EXTRACTED MATERIAL START

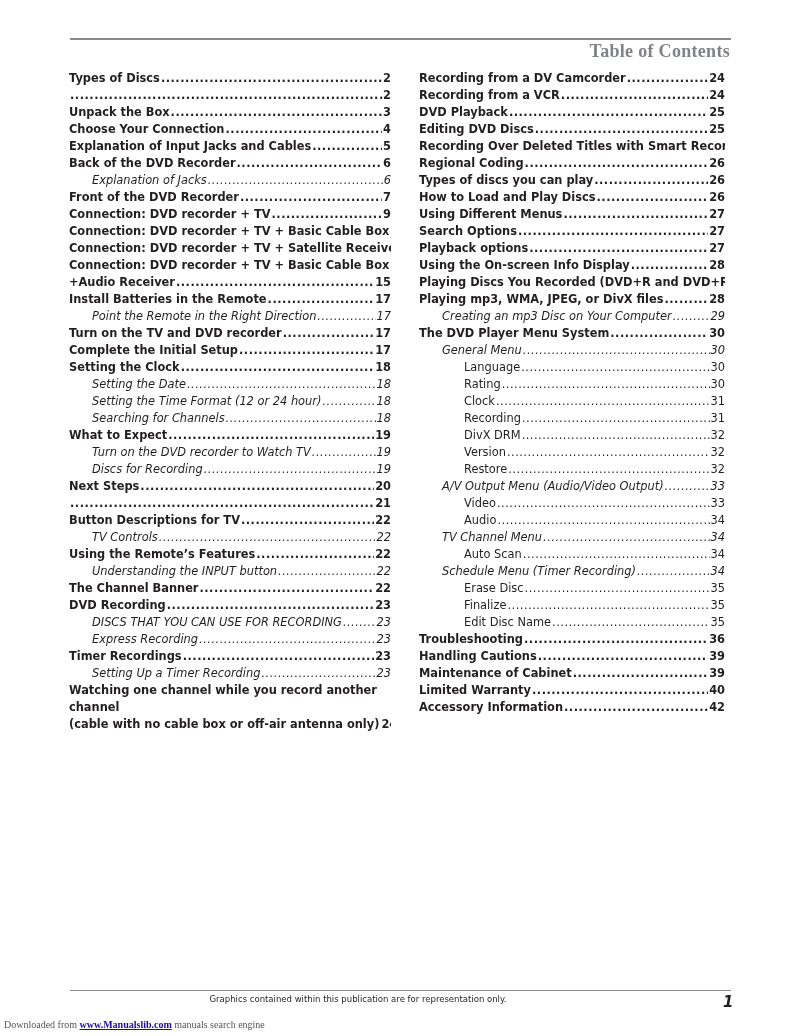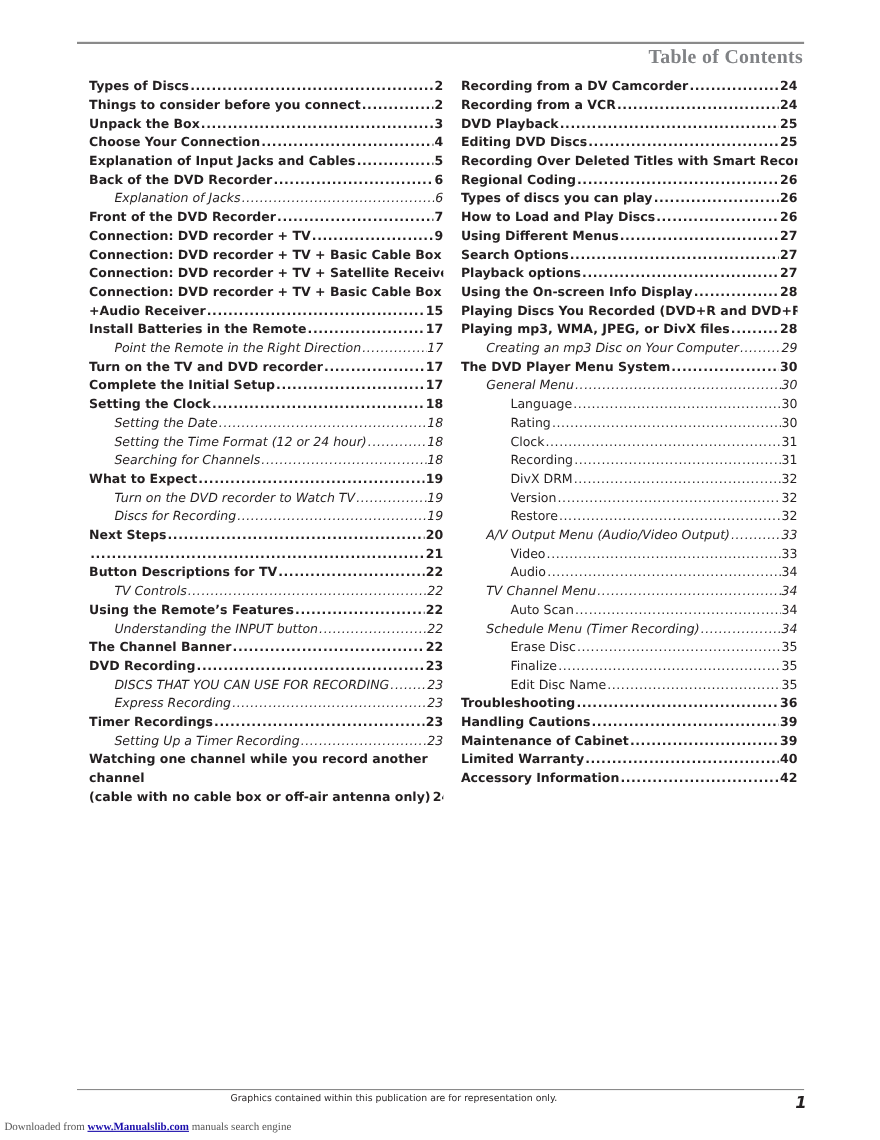--- a/index.html
+++ b/index.html
@@ -9,7 +9,7 @@
            font-weight: bold; font-size: 18px; color: #808285; letter-spacing: 0.3px; margin-top: 24px; }
   .top-rule { position: absolute; left: 70px; width: 661px; top: 38px; height: 2px; background: #8a8a8a; }
   .col { position: absolute; top: 70px; }
-  .col-left { left: 69px; width: 322px; margin-left: 12px; }
+  .col-left { left: 69px; width: 322px; }
   .col-right { left: 419px; width: 306px; text-align: center; }
   .entry { display: flex; align-items: baseline; font-size: 11.4px; line-height: 17px; height: 17px;
            white-space: nowrap; overflow: hidden; }

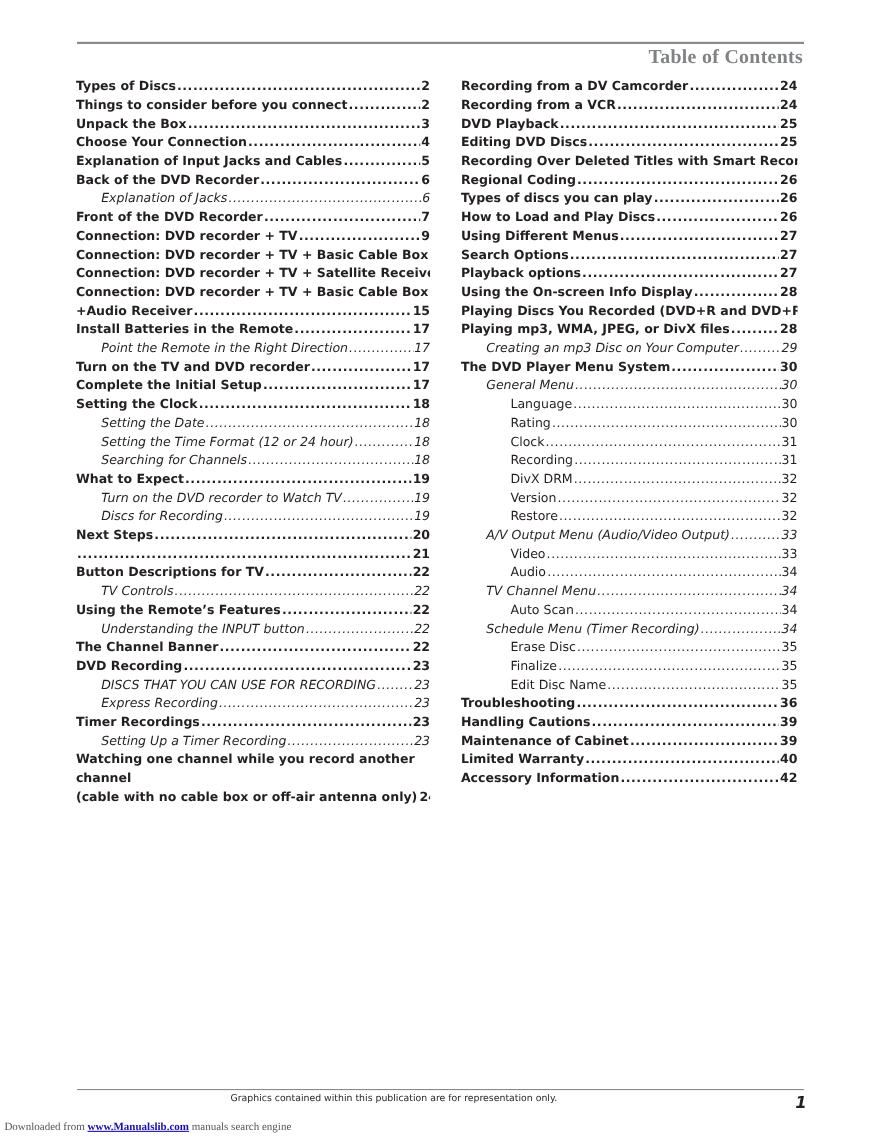--- a/index.html
+++ b/index.html
@@ -44,7 +44,6 @@
       <span class="p">2</span>
     </div>
     <div class="entry b">
-      <span class="t">Things to consider before you connect</span>
       <span class="d"></span>
       <span class="p">2</span>
     </div>

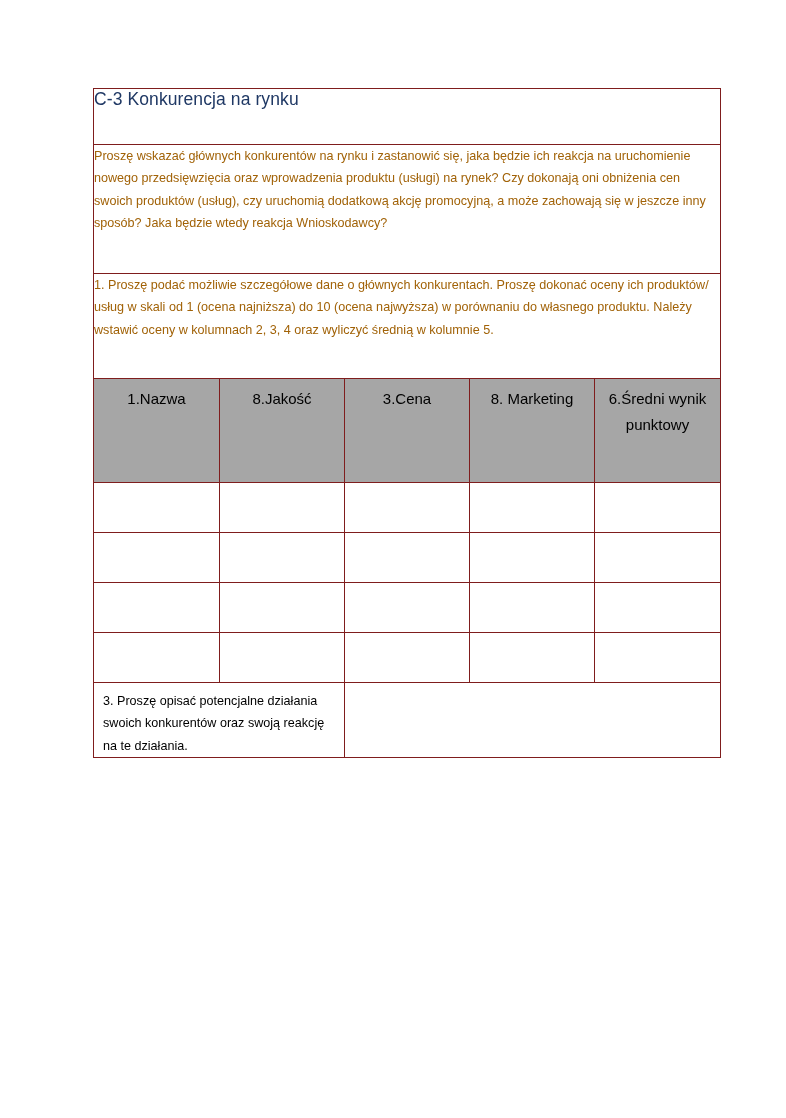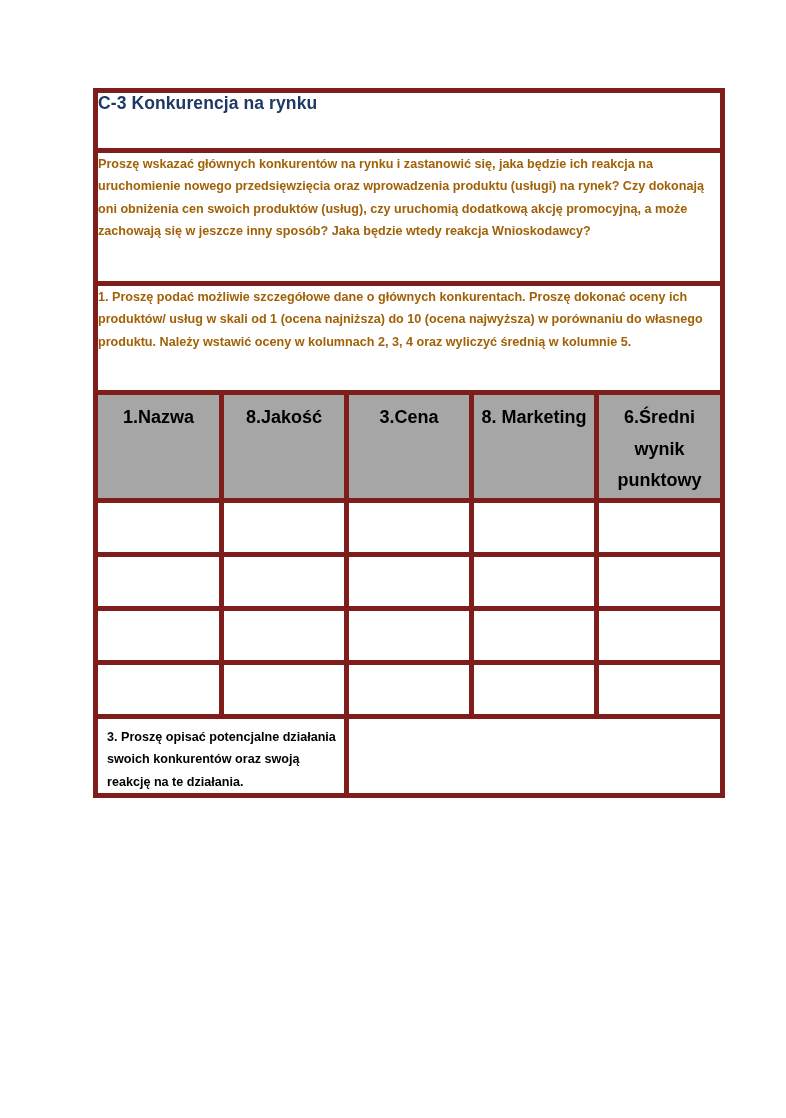--- a/index.html
+++ b/index.html
@@ -25,10 +25,9 @@
     table-layout: fixed;
   }
   .doc-table td {
-    border: 5px solid #7f1d1d;
+    border: 1px solid #7f1d1d;
     vertical-align: top;
     padding: 0;
-    font-weight: bold;
   }
 
   

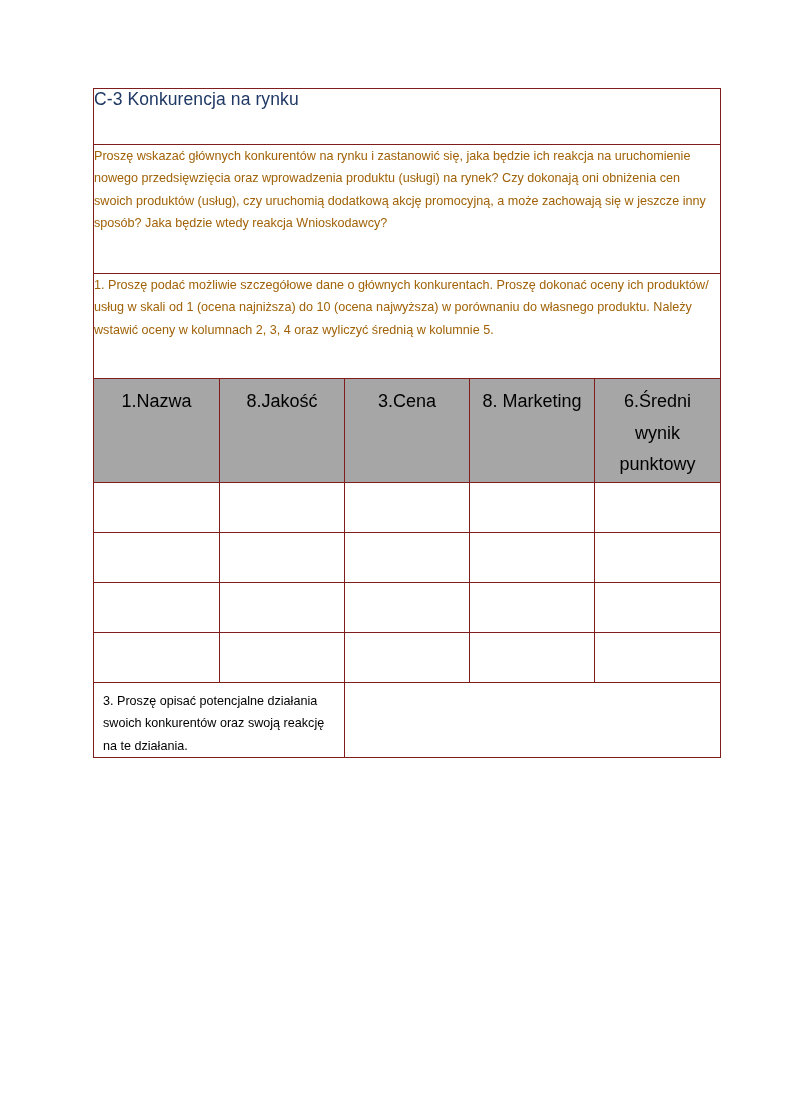--- a/index.html
+++ b/index.html
@@ -64,7 +64,7 @@
     padding: 7px 4px 0 4px;
   }
   .grid-head .hd-text {
-    font-size: 18px;
+    font-size: 15px;
     line-height: 1.75;
     color: #000000;
   }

EXTRACTED MATERIAL END

WORK REQUIRED
A single number is the whole answer: how many lines in the data above hold the string "margin".

YOUR RESPONSE
2